(Entries shown)
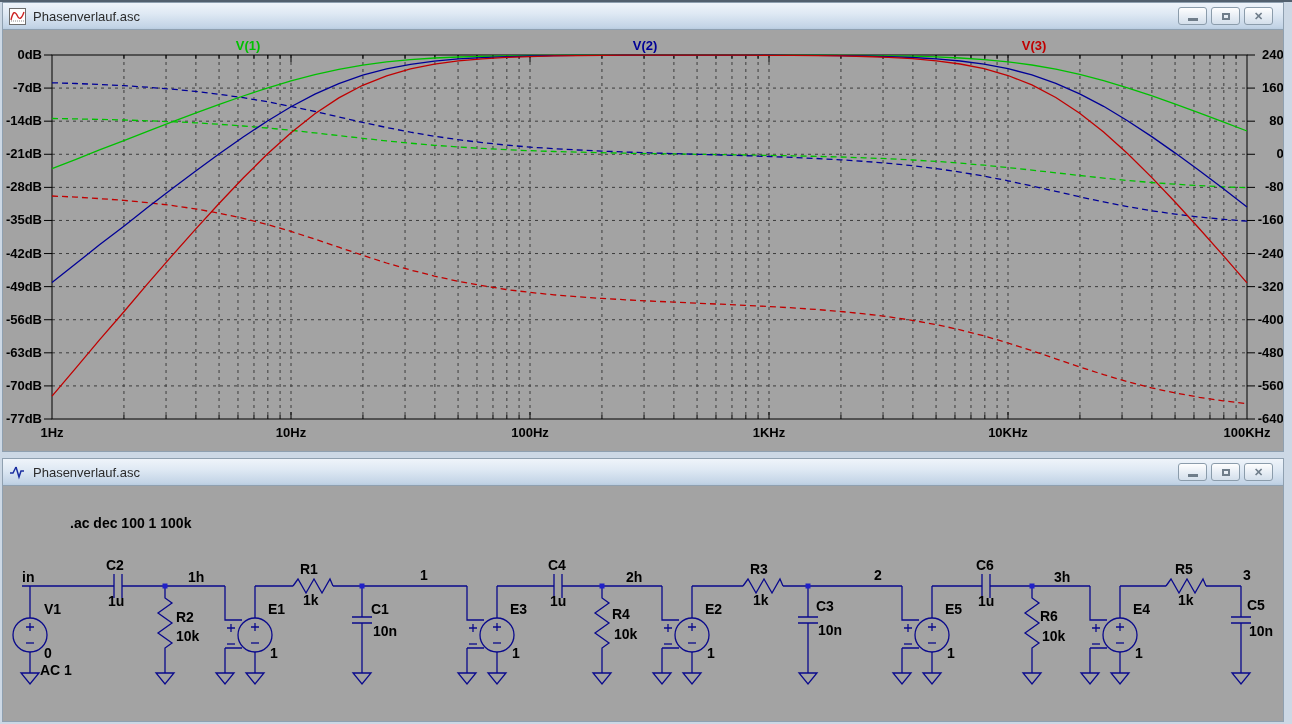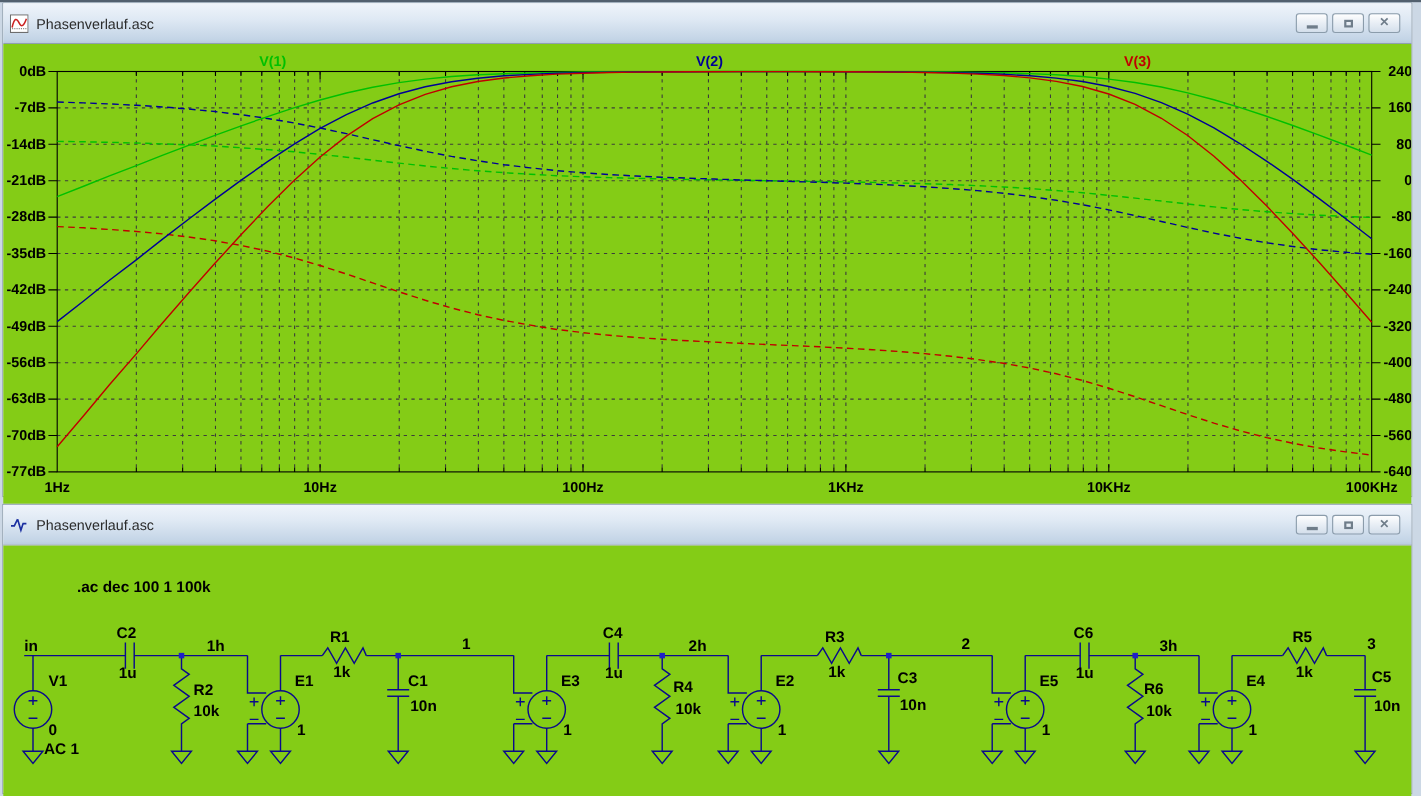--- a/index.html
+++ b/index.html
@@ -10,35 +10,35 @@
   }
   .top-strip{position:absolute;top:0;left:0;width:1292px;height:2px;background:#52606e;}
   .window{
     position:absolute;left:2px;width:1282px;
     border:1px solid #8fa0b0;background:#fff;
     box-sizing:border-box;
   }
   #win-plot{top:2px;height:450px;}
   #win-sch{top:458px;height:264px;}
   .titlebar{
-    height:37px;display:flex;align-items:center;gap:7px;padding:0 6px;
+    height:27px;display:flex;align-items:center;gap:7px;padding:0 6px;
     background:linear-gradient(#eff4fa,#dfe9f4 40%,#c3d4e6 92%,#b9cce0);
     border-bottom:1px solid #8fa0b0;box-sizing:border-box;text-align:center;
   }
   .title{font-size:13px;color:#2b2b2b;}
   .tb-buttons{margin-left:auto;display:flex;gap:4px;padding-right:4px;}
   .tb-btn{
     width:27px;height:16px;border:1px solid #8b9cab;border-radius:3px;
     background:linear-gradient(#fefefe,#e8eef5 50%,#d4dfeb);
     display:flex;align-items:center;justify-content:center;cursor:pointer;
   }
   .gl-min{width:10px;height:3px;background:#6f7d8a;margin-top:7px;}
   .gl-rest{width:8px;height:7px;border:2px solid #6f7d8a;box-sizing:border-box;}
   .gl-close{color:#6f7d8a;font-weight:bold;font-size:11px;line-height:1;}
-  .client{position:relative;width:100%;height:calc(100% - 27px);background:#84cc16;overflow:hidden;}
+  .client{position:relative;width:100%;height:calc(100% - 27px);background:#a3a3a3;overflow:hidden;}
   #plot-canvas{display:block;}
   #plot-canvas text{font:bold 13px "Liberation Sans",sans-serif;fill:#000;}
   #sch-canvas text{font:bold 14px "Liberation Sans",sans-serif;fill:#000;}
 </style>
 </head>
 <body>
 
 <div class="top-strip"></div>
 
 <section class="window" id="win-plot">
(End Entries shown)
* Aim of the exercise *
Print the listing word for word, but omit the pictures.

* Output for this exercise *
--- a/index.html
+++ b/index.html
@@ -10,35 +10,35 @@
   }
   .top-strip{position:absolute;top:0;left:0;width:1292px;height:2px;background:#52606e;}
   .window{
     position:absolute;left:2px;width:1282px;
     border:1px solid #8fa0b0;background:#fff;
     box-sizing:border-box;
   }
   #win-plot{top:2px;height:450px;}
   #win-sch{top:458px;height:264px;}
   .titlebar{
-    height:37px;display:flex;align-items:center;gap:7px;padding:0 6px;
+    height:27px;display:flex;align-items:center;gap:7px;padding:0 6px;
     background:linear-gradient(#eff4fa,#dfe9f4 40%,#c3d4e6 92%,#b9cce0);
     border-bottom:1px solid #8fa0b0;box-sizing:border-box;text-align:center;
   }
   .title{font-size:13px;color:#2b2b2b;}
   .tb-buttons{margin-left:auto;display:flex;gap:4px;padding-right:4px;}
   .tb-btn{
     width:27px;height:16px;border:1px solid #8b9cab;border-radius:3px;
     background:linear-gradient(#fefefe,#e8eef5 50%,#d4dfeb);
     display:flex;align-items:center;justify-content:center;cursor:pointer;
   }
   .gl-min{width:10px;height:3px;background:#6f7d8a;margin-top:7px;}
   .gl-rest{width:8px;height:7px;border:2px solid #6f7d8a;box-sizing:border-box;}
   .gl-close{color:#6f7d8a;font-weight:bold;font-size:11px;line-height:1;}
-  .client{position:relative;width:100%;height:calc(100% - 27px);background:#84cc16;overflow:hidden;}
+  .client{position:relative;width:100%;height:calc(100% - 27px);background:#a3a3a3;overflow:hidden;}
   #plot-canvas{display:block;}
   #plot-canvas text{font:bold 13px "Liberation Sans",sans-serif;fill:#000;}
   #sch-canvas text{font:bold 14px "Liberation Sans",sans-serif;fill:#000;}
 </style>
 </head>
 <body>
 
 <div class="top-strip"></div>
 
 <section class="window" id="win-plot">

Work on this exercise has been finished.